30年間マーケットを見てきた実感として、日本の個人投資家は構造的に不利な立場に置かれ続けてきた。情報の非対称性、手数料体系、税制——すべてが機関投資家に有利に設計されている。これは陰謀論ではなく、制度設計の結果だ。
【独自考察】なぜ「失われた30年」は個人だけを直撃したのか

バブル崩壊後の日本で起きたことを一言で表すなら、「リスクの民営化と利益の国有化」だ。企業は内部留保を過去最高の555兆円(2023年度・財務省法人企業統計)まで積み上げた。一方で賃金は抑制され、株主還元も海外投資家が主な受益者となった。つまり、成長の果実は個人には回ってこない構造が30年かけて完成した。

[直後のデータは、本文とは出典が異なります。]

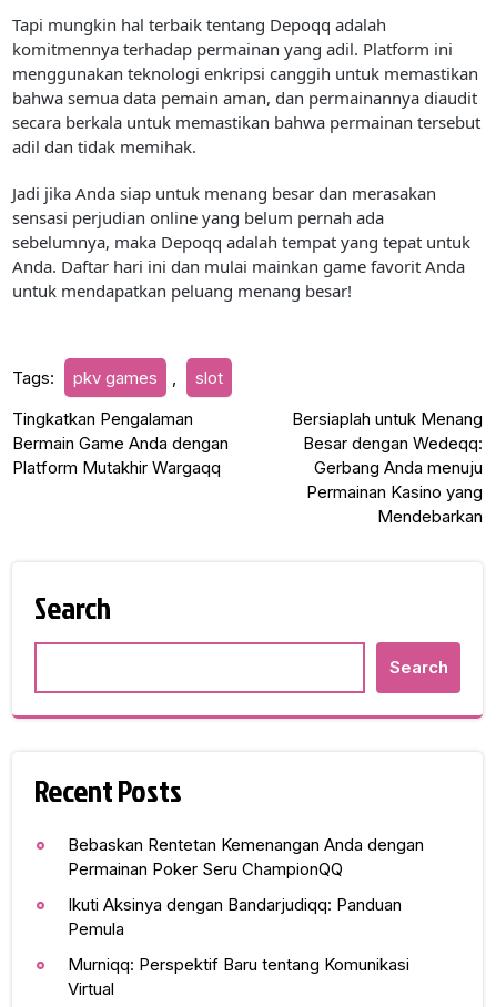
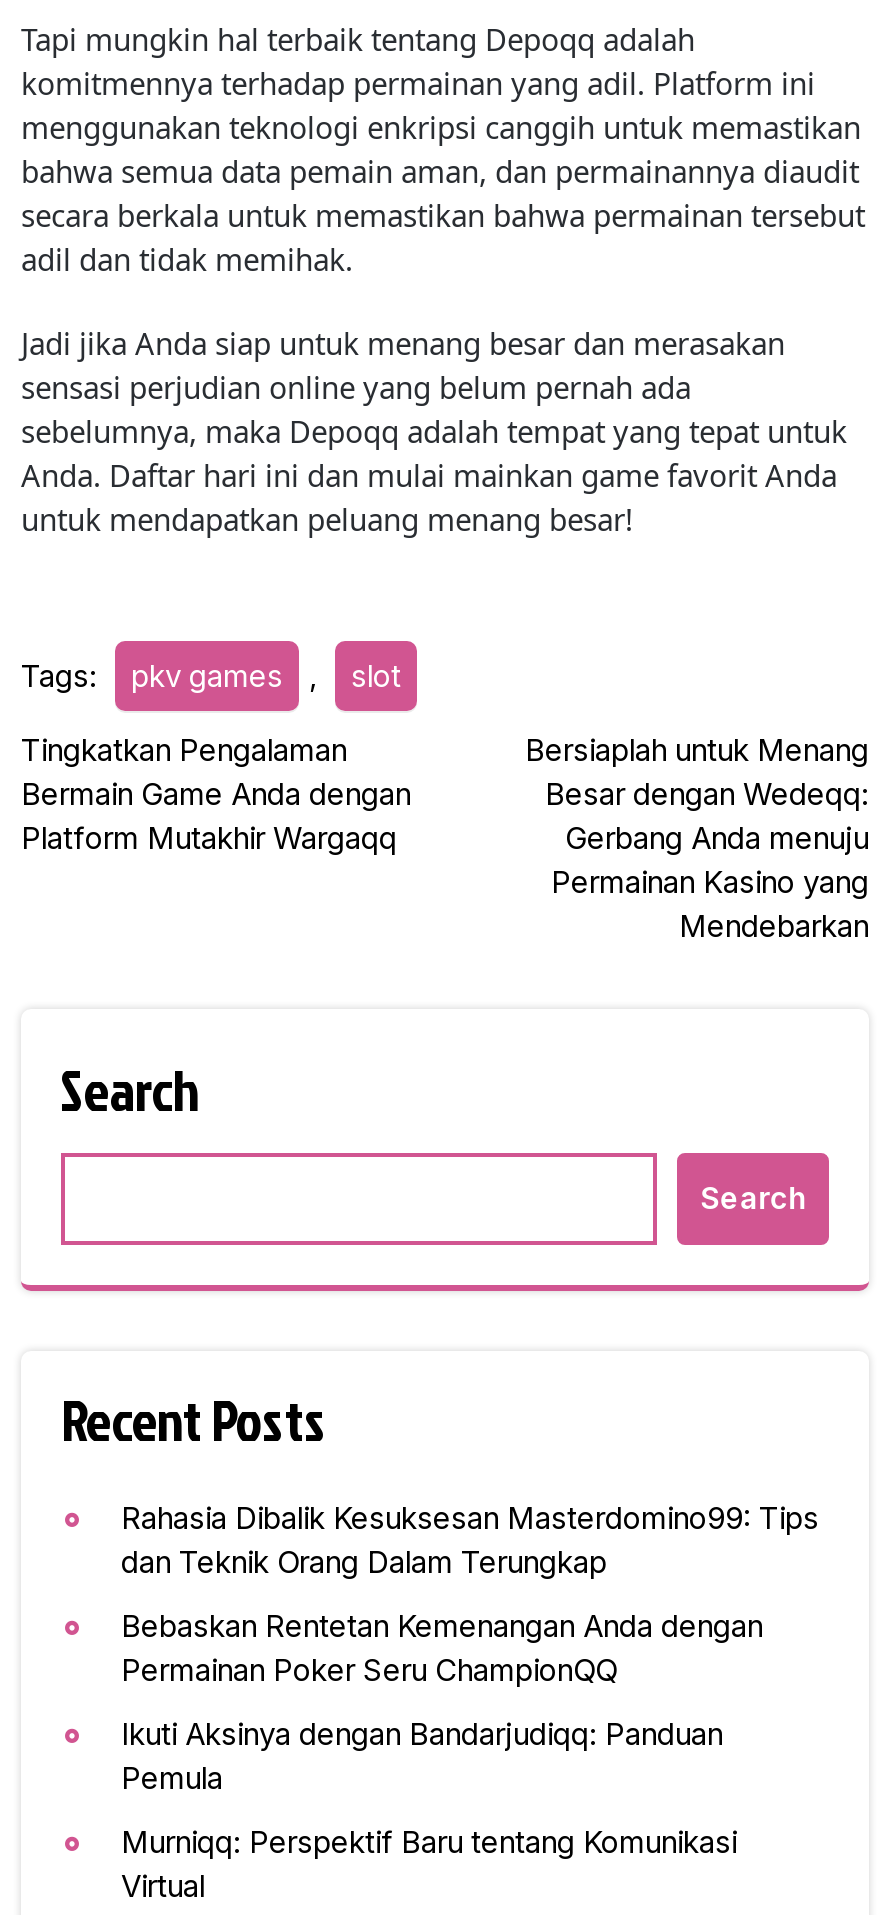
none -> [121,1498,819,1580] Rahasia Dibalik Kesuksesan Masterdomino99: Tips | dan Teknik Orang Dalam Terungkap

私自身、バブル崩壊後の暴落をリアルタイムで経験している。あの頃は「いずれ戻る」と誰もが思っていた。日経平均が最高値を更新するまでに34年かかったという事実を、当時の自分に教えたらどんな顔をするだろう。
重要なのは、この構造は「自然災害」ではなかったということだ。金融政策、財政政策、労働政策——すべてに設計者がいた。設計者たちは自分の利益を最大化するように制度を作り、その代償を「自己責任」というラベルで個人に押し付けた。
そしてもう一つ、投資家として見過ごせない事実がある。勤勉な国民が生み出した富は、消えたわけではない。移転しただけだ。企業の内部留保、海外投資家への配当、天下り先の特殊法人——カネの行き先を辿れば、「誰が設計し、誰が受益したか」は明白だ。
「別の未来」に立っている──それでも積み上げたものはある

ここまで構造の話をしてきたが、最後に個人の話をしたい。
あの頃思い描いた未来には確かにたどり着けなかった。でも、ふと気づく。あの頃の自分が想像すらできなかった「別の未来」に、自分はちゃんと立っている。
失敗から学んだこと。暴落を生き延びた経験値。大切な人との時間。思いがけず見つけた小さな幸せ。30年の投資経験で得た最大のリターンは、カネではなく「構造を見抜く目」だった。
勤勉でまじめな国民が報われない構造は、確かに存在する。でも構造を「知った」人間は、もう同じ罠にはかからない。知ることが、最初の一歩だ。
「夜空ノムコウ」にはこんな一節もある。「夜空の向こうには 明日がもう待っている」と。構造を理解した上で、自分の資産と人生を自分で設計する。それが、あの頃の自分に胸を張れる唯一の方法だと、30年経った今、確信している。
全てが思うほど うまくはいかないみたいだ
──でも、構造を知った今日が、新しい未来の起点になる。